{
  "cells": [
    {
      "cell_type": "markdown",
      "metadata": {},
      "source": [
        "# Simple Regression in Python\n",
        "\n",
        "Estimate a simple regression of wage on education. This notebook runs in the browser and can also be downloaded as a regular `.ipynb` file. If `statsmodels` is available, the notebook uses it.
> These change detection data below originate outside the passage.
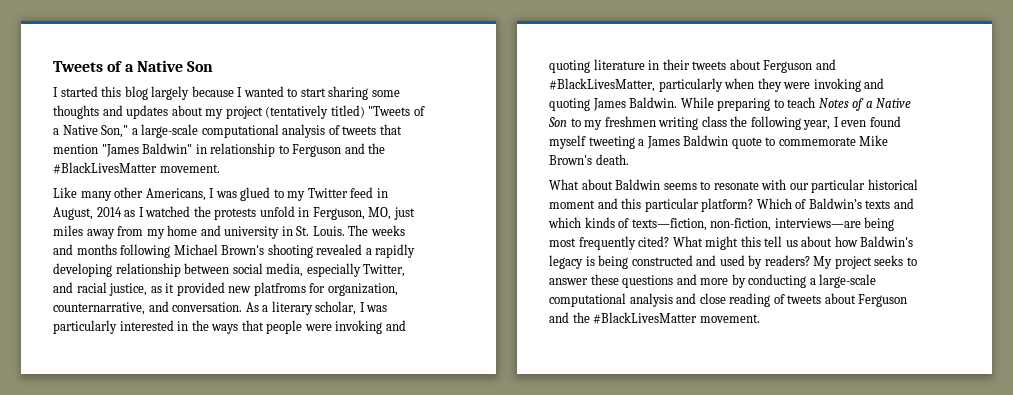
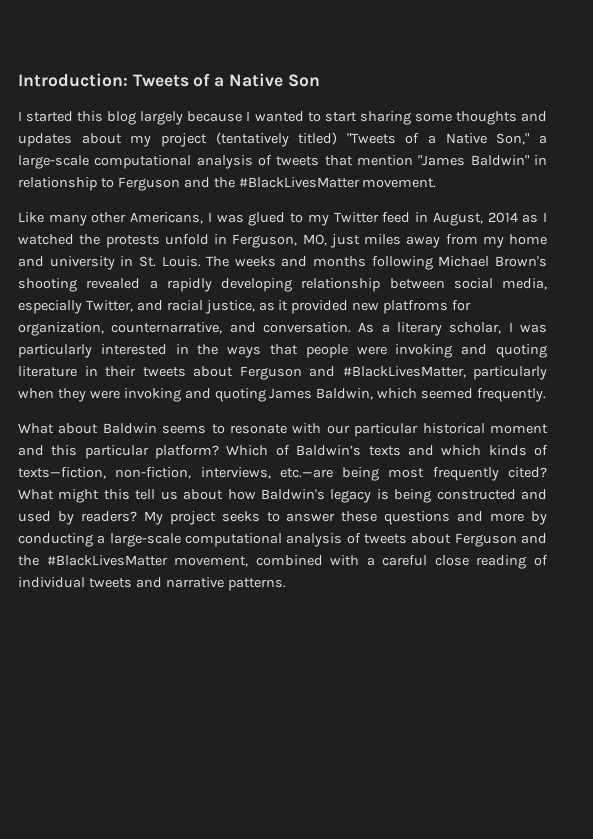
(53, 66) none -> [18,73,128,87] Introduction:
[629,97,912,111] [548,116,901,130] [549,135,889,149] [549,154,629,165] Baldwin. While preparing to teach Notes of a Native Son to my freshmen writing class the following year, I even found myself tweeting a James Baldwin quote to commemorate Mike Brown's death. -> [316,388,547,402] Baldwin, which seemed frequently.
[774,218,861,228] interviews—are -> [200,467,333,479] interviews, etc.—are
[676,293,771,307] and close reading -> (343, 540) none
[699,314,760,323] movement. -> [174,555,548,569] [18,577,286,591] movement, combined with a careful close reading of individual tweets and narrative patterns.

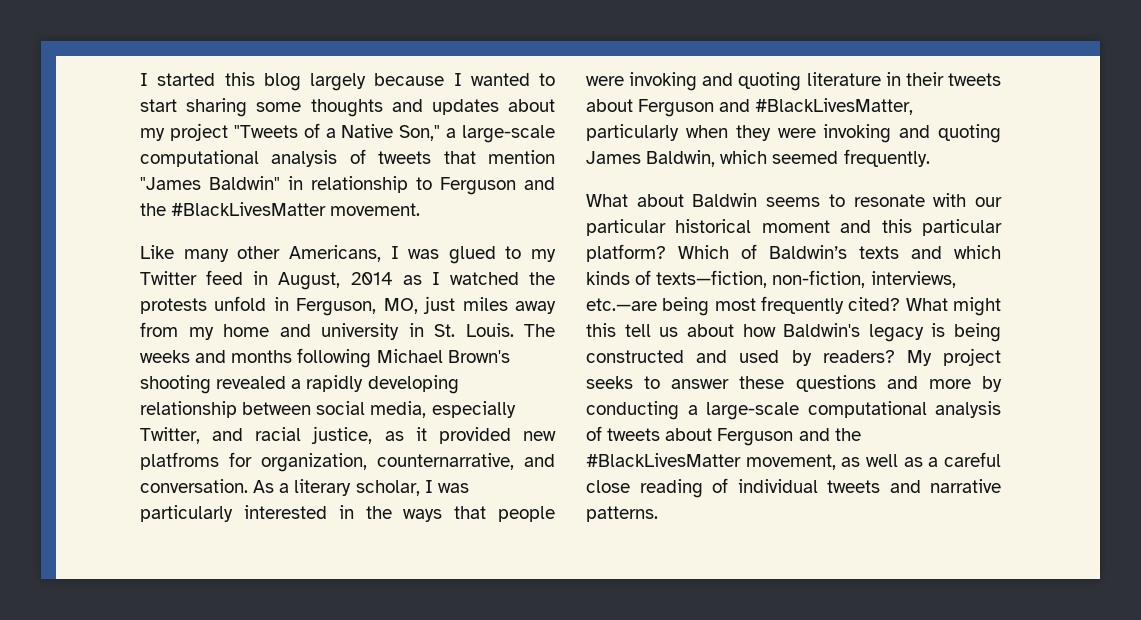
[18,73,320,87] Introduction: Tweets of a Native Son // -> (140, 79) none
[215,132,338,147] (tentatively titled) -> (228, 132) none
[255,555,360,566] combined with -> [841,454,923,467] as well as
If not, it uses the same OLS formulas directly."
      ]
    },
    {
      "cell_type": "code",
      "execution_count": null,
      "metadata": {},
      "outputs": [],
      "source": [
        "import pandas as pd\n",
        "import numpy as np\n",
        "import matplotlib.pyplot as plt\n",
        "\n",
        "df = pd.read_csv(\"wage_sample.csv\")\n",
        "print(df.head())\n",
        "print(\"Rows:\", len(df))"
      ]
    },
    {
      "cell_type": "code",
      "execution_count": null,
      "metadata": {},
      "outputs": [],
      "source": [
        "plt.scatter(df[\"education\"], df[\"wage\"])\n",
        "plt.xlabel(\"Years of education\")\n",
        "plt.ylabel(\"Hourly wage\")\n",
        "plt.title(\"Wage and education\")\n",
        "plt.show()"
      ]
    },
    {
      "cell_type": "code",
      "execution_count": null,
      "metadata": {},
      "outputs": [],
      "source": [
        "x = df[\"education\"]\n",
        "y = df[\"wage\"]\n",
        "\n",
        "try:\n",
        "    import statsmodels.api as sm\n",
        "    X = sm.add_constant(x)\n",
        "    model = sm.OLS(y, X).fit()\n",
        "    intercept = model.params[\"const\"]\n",
        "    slope = model.params[\"education\"]\n",
        "    r_squared = model.rsquared\n",
        "    print(model.summary())\n",
        "except Exception as error:\n",
        "    print(\"statsmodels is not available in this browser runtime.\")\n",
        "    print(\"Using the same OLS formulas directly instead.\")\n",
        "    x_bar = x.mean()\n",
        "    y_bar = y.mean()\n",
        "    slope = ((x - x_bar) * (y - y_bar)).sum() / ((x - x_bar) ** 2).sum()\n",
        "    intercept = y_bar - slope * x_bar\n",
        "    fitted = intercept + slope * x\n",
        "    residuals = y - fitted\n",
        "    ssr = (residuals ** 2).sum()\n",
        "    sst = ((y - y_bar) ** 2).sum()\n",
        "    r_squared = 1 - ssr / sst\n",
        "\n",
        "print(\"Intercept:\", round(intercept, 2))\n",
        "print(\"Education slope:\", round(slope, 2))\n",
        "print(\"R-squared:\", round(r_squared, 3))"
      ]
    },
    {
      "cell_type": "code",
      "execution_count": null,
      "metadata": {},
      "outputs": [],
      "source": [
        "education_grid = np.linspace(df[\"education\"].min(), df[\"education\"].max(), 50)\n",
        "predicted_wage = intercept + slope * education_grid\n",
        "\n",
        "plt.scatter(df[\"education\"], df[\"wage\"], label=\"Actual workers\")\n",
        "plt.plot(education_grid, predicted_wage, label=\"Fitted regression line\")\n",
        "plt.xlabel(\"Years of education\")\n",
        "plt.ylabel(\"Hourly wage\")\n",
        "plt.title(\"Simple regression fitted line\")\n",
        "plt.legend()\n",
        "plt.show()"
      ]
    },
    {
      "cell_type": "markdown",
      "metadata": {},
      "source": [
        "## Interpretation practice\n",
        "\n",
        "In this teaching sample, one more year of education is associated with about the estimated slope dollars higher predicted hourly wage. This is an association from a simple model, not automatic proof of causation."
      ]
    }
  ],
  "metadata": {
    "kernelspec": {
      "display_name": "Python 3",
      "language": "python",
      "name": "python3"
    },
    "language_info": {
      "name": "python",
      "version": "3.11"
    }
  },
  "nbformat": 4,
  "nbformat_minor": 5
}